Defending leads makes for challenging options

Defending leads makes for challenging options

Defending leads makes for challenging optionsDefending leads makes for challenging options: It is unclear if 40 players roster decisions that have shaped but the 30 organizations have just finished going through the process of deciding what minor leaguers to put on their list of 40 players and which to leave unprotected with the risk of losing them by December Rule 5 Draft.

The first players signed at age 18 should be added to the list of 40 players within five years are eligible to be drafted by other organizations through the Rule 5 process. Players signed at age 19 or older must be protected in four years. Clubs pay $ 50,000 to select a player in the Rule 5. If that player is not on the 25-man roster for the entire season, must be offered back to his former team for $ 25,000.

In recent years, the teams have done a much better job of evaluating and identifying talent, Article 5 contains some become impact players like Josh Hamilton or even Joakim Soria. Some do go with their new teams, but most are returned, and those who remain tend to fill the roles in the best case.

A big reason for this is that teams have to evaluate additional years. It used to be that all the 19 years only three years old, with the youngest group receiving four. That has led to less rough diamonds slip through the cracks.

“The extra time the teams not only provided more time for evaluation, but has also allowed the natural weathering process to be part of the decision,” Indians vice president of operations John Mirabelli said exploration. “So the teams are doing much better, more accurate roster decisions. Scouting the opposition is important, but knowing your inventory is critical and teams are capitalizing on the extra year.”

That does not mean that all teams face easy choices in term Tuesday night. Rangers’ Chris McGuiness, for example, is fresh from winning the Arizona Fall League MVP award after leading the circuit in RBIs elite perspective. But Texas had the opportunity to not protect it with the hope that the Double-A first baseman is not always the first priority in Rule 5.

In general, those protected computers on their list of Top 20 prospects who were in line to make the 40-man roster. There were some exceptions, and some intriguing non-Top 20 guys that could be taken in December. And it is reasonable that the deep system of agricultural equipment, the most difficult decisions may have been. Case in point, not the Rangers adding McGuiness.

Josh Zeid, Jason Stoffel and Marc Krauss are not currently in the Astros top 20, but that alone represents how far this system has arrived. Zeid and Stoffel are difficult to launch relievers and Stoffel had 27 saves in Double-A in 2012. The three were obtained in trades, and it is not unusual for a team to protect such players to prove they have business value, but the depth of Houston has improved so much that it was decided that there was not room for all three.

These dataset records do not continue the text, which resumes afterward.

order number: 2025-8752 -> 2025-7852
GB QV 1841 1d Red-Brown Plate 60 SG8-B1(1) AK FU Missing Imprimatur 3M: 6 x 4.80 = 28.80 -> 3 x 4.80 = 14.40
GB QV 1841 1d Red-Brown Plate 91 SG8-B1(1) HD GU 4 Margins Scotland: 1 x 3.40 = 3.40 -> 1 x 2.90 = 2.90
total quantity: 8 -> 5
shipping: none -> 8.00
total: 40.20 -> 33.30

The Padres are also considered very high in terms of its depth Minor League. They made the decision to protect bat Jaff Decker, but has treated injuries in recent times, on second baseman Jonathan Galvez, although parents expect them to retain the infielder, who has hit .281/.375/.435 in his career.

Mirabelli Indians chose not to protect first baseman Jesus Aguilar, who was number 11 on its list of Top 20, after a solid and spectacular 2012 season that saw him reach Double-A for the first time.

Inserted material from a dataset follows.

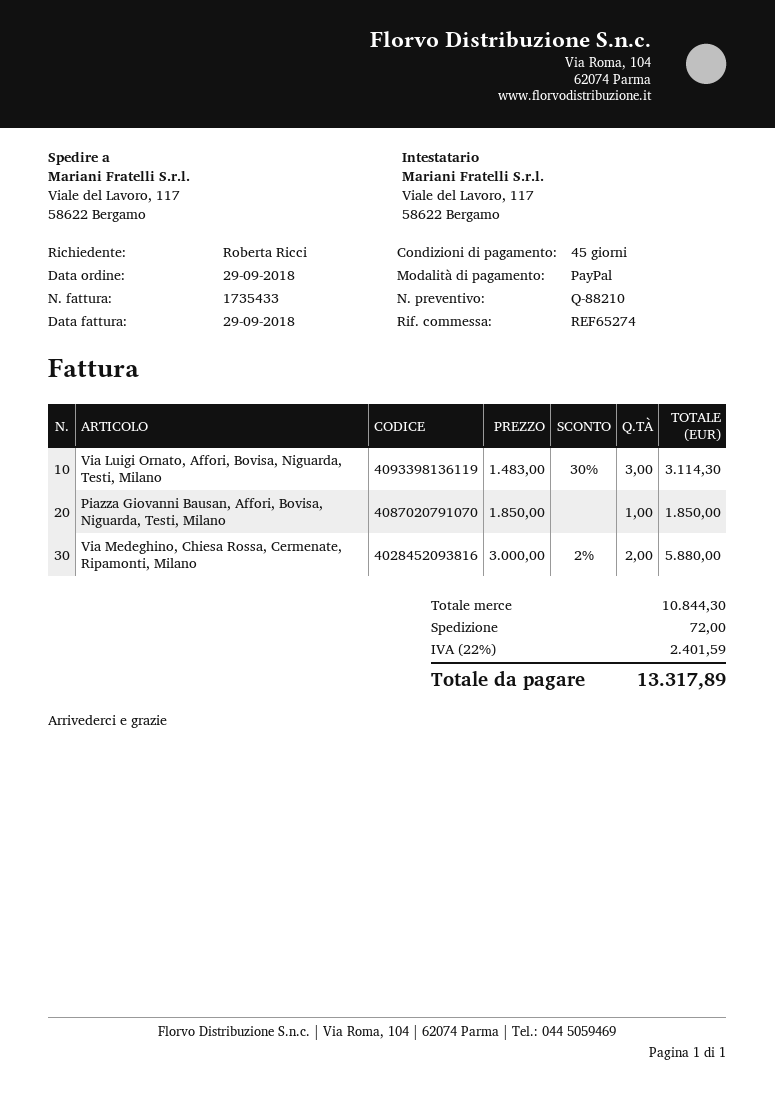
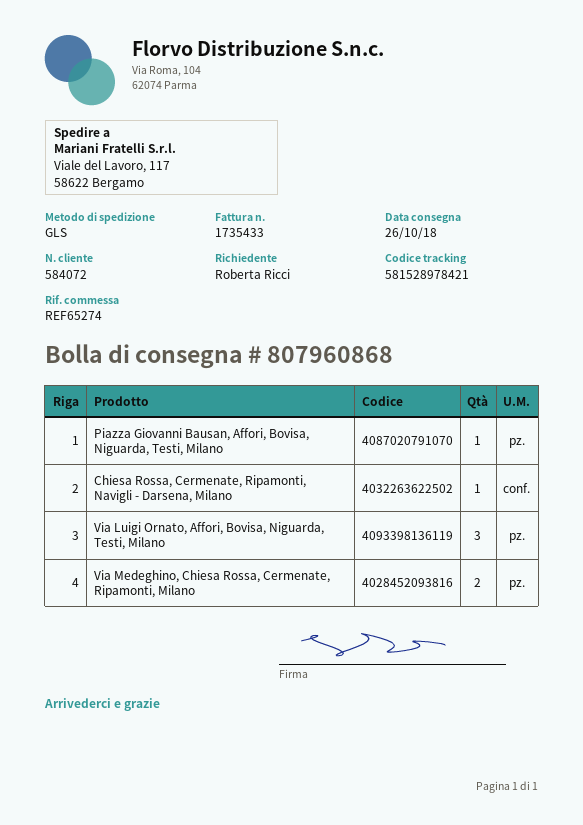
Chiesa Rossa, Cermenate, Ripamonti, Navigli - Darsena, Milano: none -> 1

While many artists in the Arizona Fall League points won in the lists of 40 players, lefties Kevin Siegrist, the Cardinals and Indians TJ House are two examples. McGuiness is not the only one who was able to turn in a solid performance roster spot. Kyle Kaminska, who came to the Pirates of the Marlins, along with Gaby Sanchez in agreement deadline, finished third in the AFL in ERA, but the Bucs decided that there was no place in the 40-man for pitcher Right.